● **ABOUT THIS EXERCISE**: Reproduce exactly, and nothing but, the lines between the one with "-454,7 +454,7 @@" and the end of the entries, both ends included.

━━━ RECORDS SHOWN ━━━

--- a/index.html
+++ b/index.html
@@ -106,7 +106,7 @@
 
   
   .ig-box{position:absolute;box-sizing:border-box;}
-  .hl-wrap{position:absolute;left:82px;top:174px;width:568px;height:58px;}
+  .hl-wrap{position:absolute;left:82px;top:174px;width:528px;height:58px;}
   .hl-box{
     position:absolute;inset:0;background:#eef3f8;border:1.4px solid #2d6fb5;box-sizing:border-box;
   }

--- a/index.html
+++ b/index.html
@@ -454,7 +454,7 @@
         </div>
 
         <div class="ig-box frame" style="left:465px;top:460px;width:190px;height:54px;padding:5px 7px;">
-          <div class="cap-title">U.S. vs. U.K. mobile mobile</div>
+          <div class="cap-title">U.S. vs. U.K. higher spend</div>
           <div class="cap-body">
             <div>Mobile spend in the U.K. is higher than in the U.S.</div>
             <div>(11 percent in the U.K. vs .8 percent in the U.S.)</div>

━━━

● **RESPONSE TO THE TASK**:
@@ -454,7 +454,7 @@
         </div>
 
         <div class="ig-box frame" style="left:465px;top:460px;width:190px;height:54px;padding:5px 7px;">
-          <div class="cap-title">U.S. vs. U.K. mobile mobile</div>
+          <div class="cap-title">U.S. vs. U.K. higher spend</div>
           <div class="cap-body">
             <div>Mobile spend in the U.K. is higher than in the U.S.</div>
             <div>(11 percent in the U.K. vs .8 percent in the U.S.)</div>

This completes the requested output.